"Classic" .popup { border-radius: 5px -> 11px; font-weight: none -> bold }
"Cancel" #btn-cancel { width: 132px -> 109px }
==
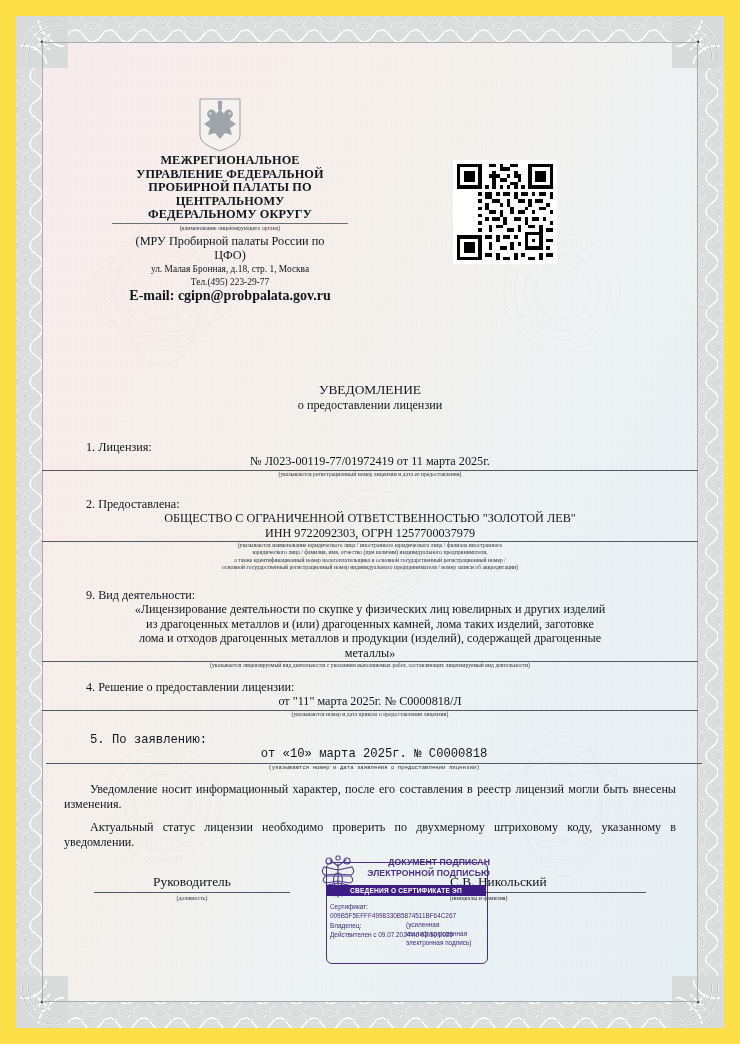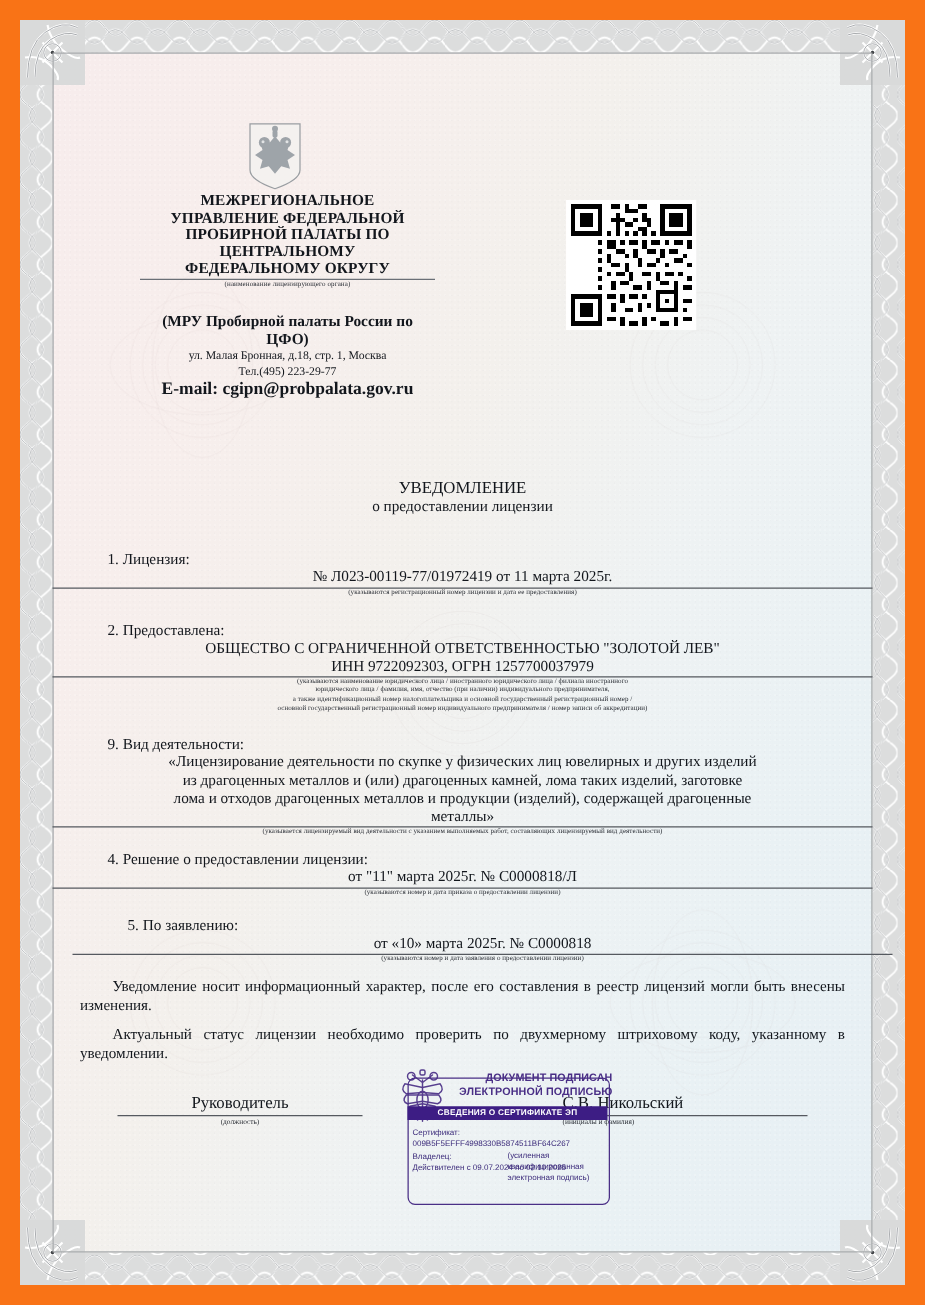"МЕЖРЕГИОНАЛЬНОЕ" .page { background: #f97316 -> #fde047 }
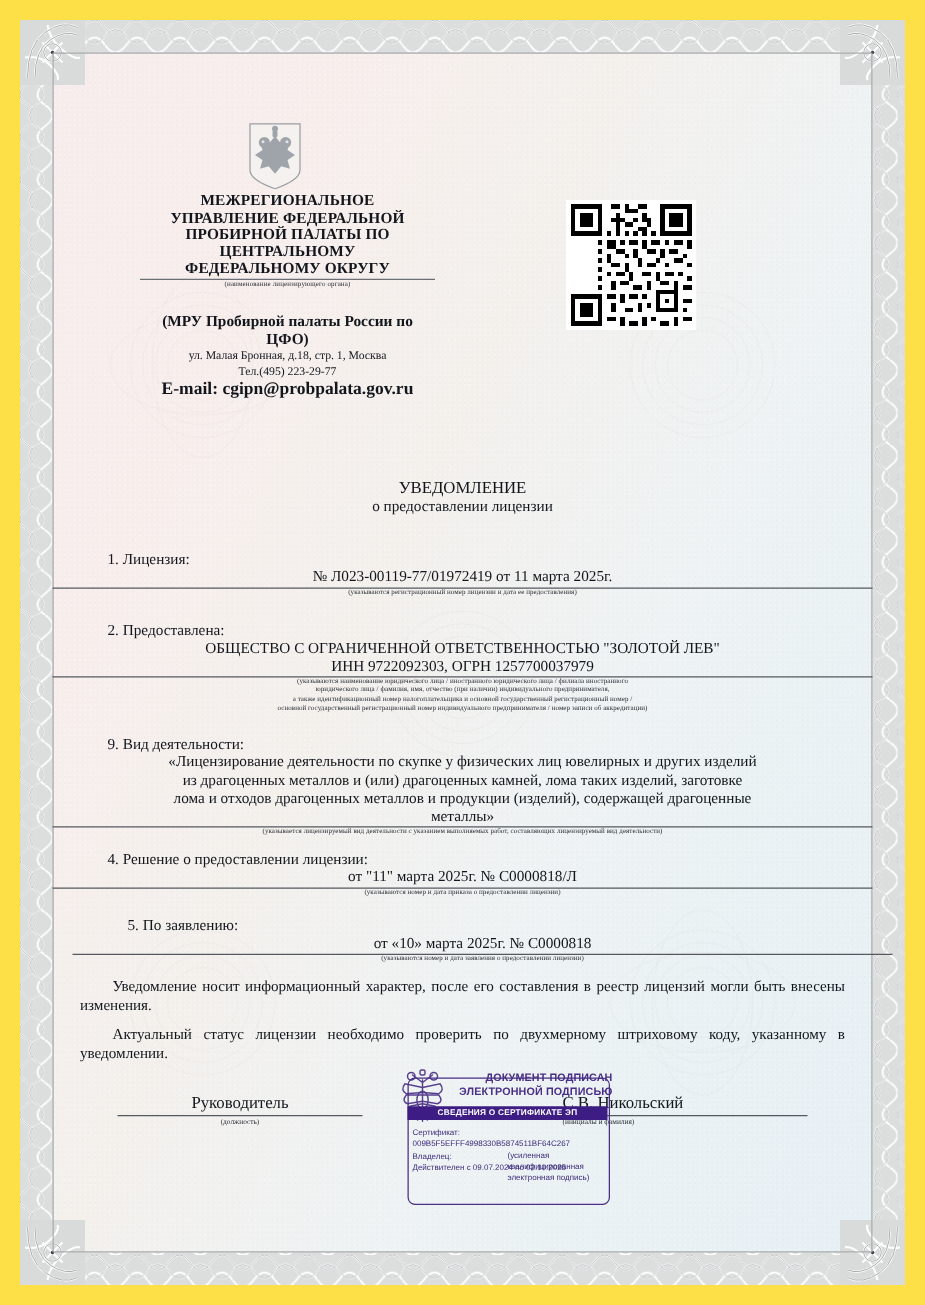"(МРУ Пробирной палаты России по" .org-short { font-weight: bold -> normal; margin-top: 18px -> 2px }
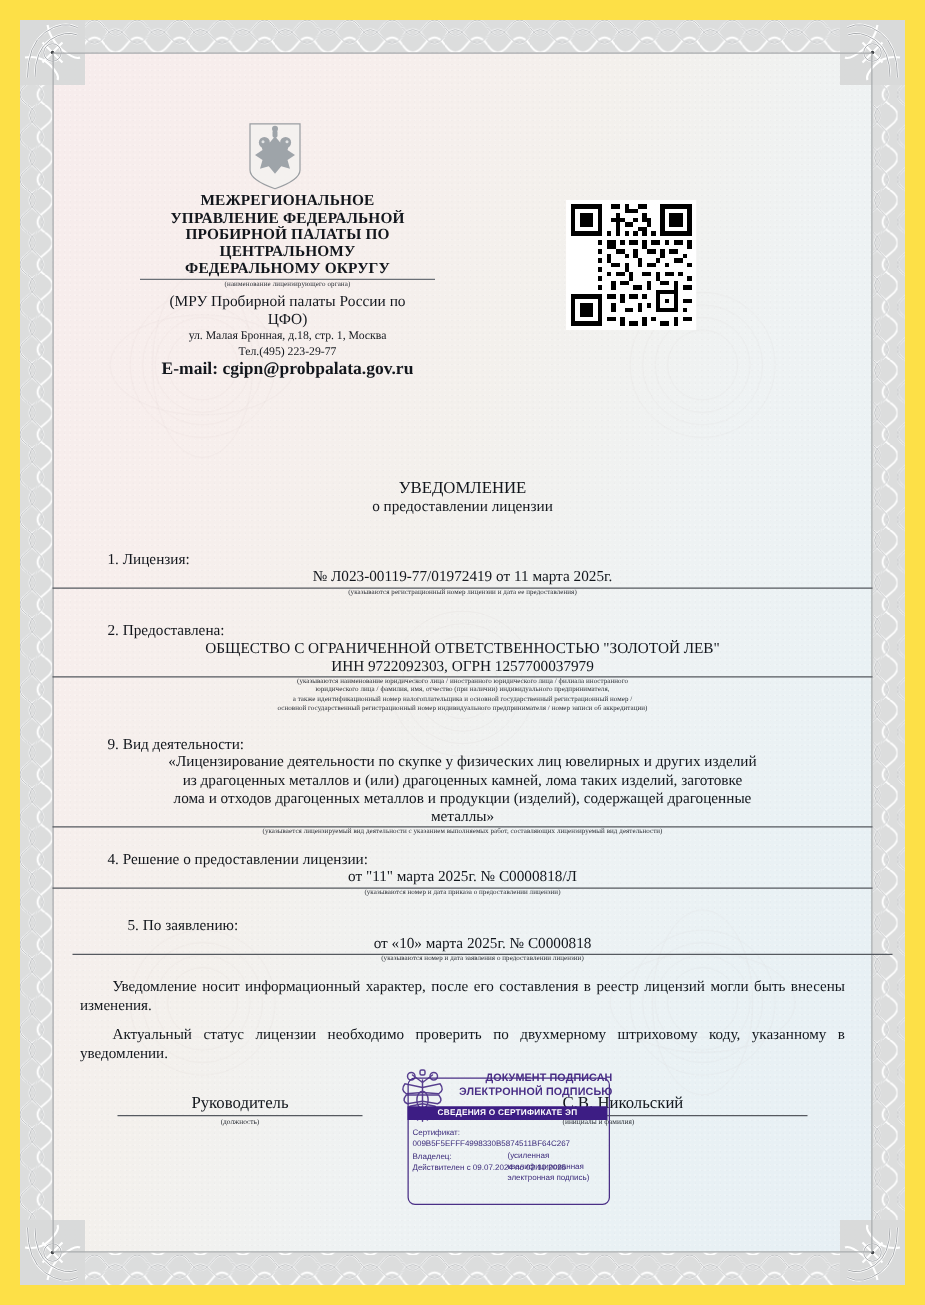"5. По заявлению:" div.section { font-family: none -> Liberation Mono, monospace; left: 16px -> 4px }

## Instructions for the task
From the records above, transcribe exactly the run of lines that opens with the line holding "border-radius: 5px ->" and closes with the line holding "width: 132px ->", both included.

## Exercise solution
"Classic" .popup { border-radius: 5px -> 11px; font-weight: none -> bold }
"Cancel" #btn-cancel { width: 132px -> 109px }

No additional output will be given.